According to the San Diego Union-Tribune, US District Judge Roger Beneitez acquiesced to the request by the defense, saying it was reasonable because the case was complex and would require leafing through millions of pages of documents and because one of the attorneys joined the defense team eight months after the indictments.
The pension city officials were indicted in January with criminal charges (See Five Indicted in San Diego City Pension Case ) – another step in what had been a two-year federal investigation into San Diego’s underfunded pension system that now has a $1.43 billion shortfall. The case rested on the approval of a plan in 2002 in which pension board members allowed the city to underfund the city’s retirement system in exchange for granting increased benefits to employees (See San Diego DA Kicks Off Pension Probe ). All of the defendants pleaded not guilty in the case (See Former SD Pension Officials Plead Not Guilty ).
The case has already has its share of stalls, as defendants tried to find lawyers that the government would give its nod to, according to the Union-Tribune, and the defendants lost their request for a change of venue (See Defendants in SD Pension System Trial Ask for Venue Change ).

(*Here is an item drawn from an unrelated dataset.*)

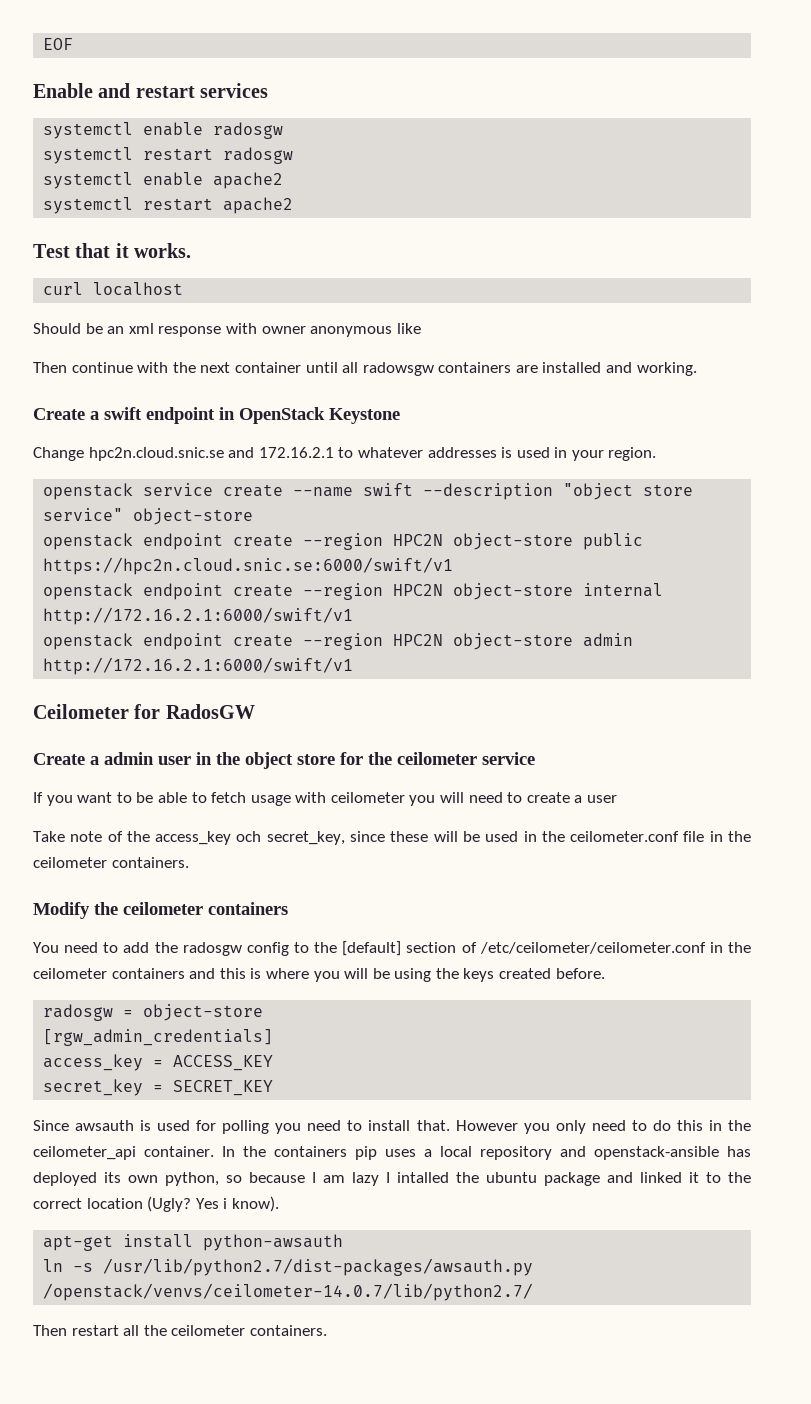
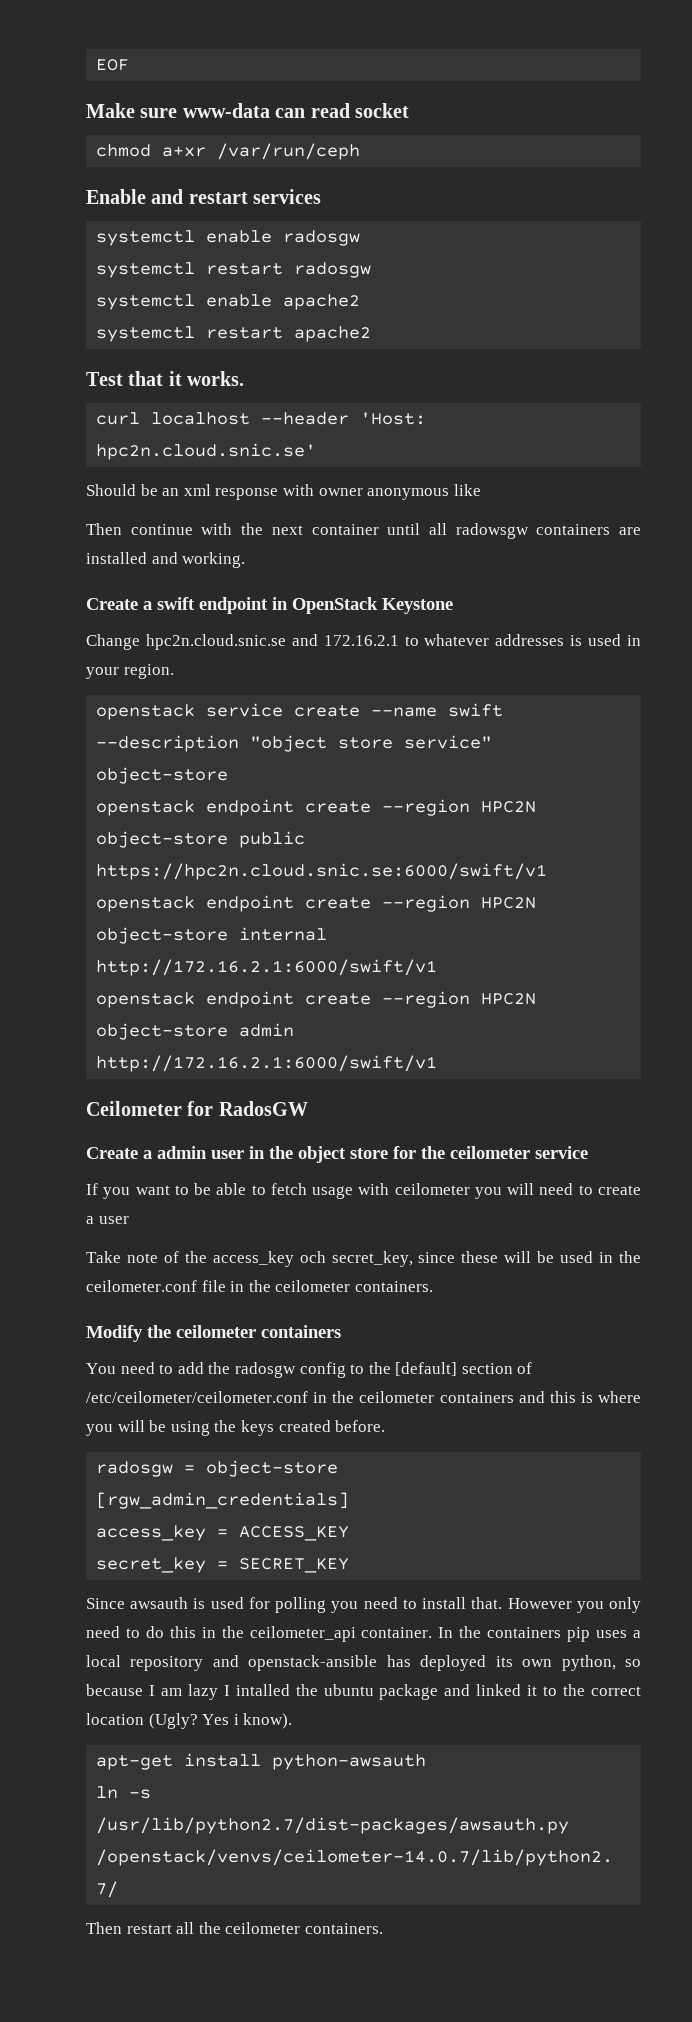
(74, 44) none -> [86,103,409,118] [96,143,361,160] // Make sure www-data can read socket // chmod a+xr /var/run/ceph
(184, 289) none -> [261,412,427,425] [96,443,317,460] --header 'Host: hpc2n.cloud.snic.se'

An independent audit of the city’s pension system released in August focused even more heat on the issue when it found that pension officials flouted the law when they approved pension agreements that allowed withholding full contributions to the city’s pension plan and made false disclosures to investors (See Audit: SD Broke Law in Connection with Pension Debacle ). The auditors were hired to look into accounting irregularities and possible fraud by pension system employees.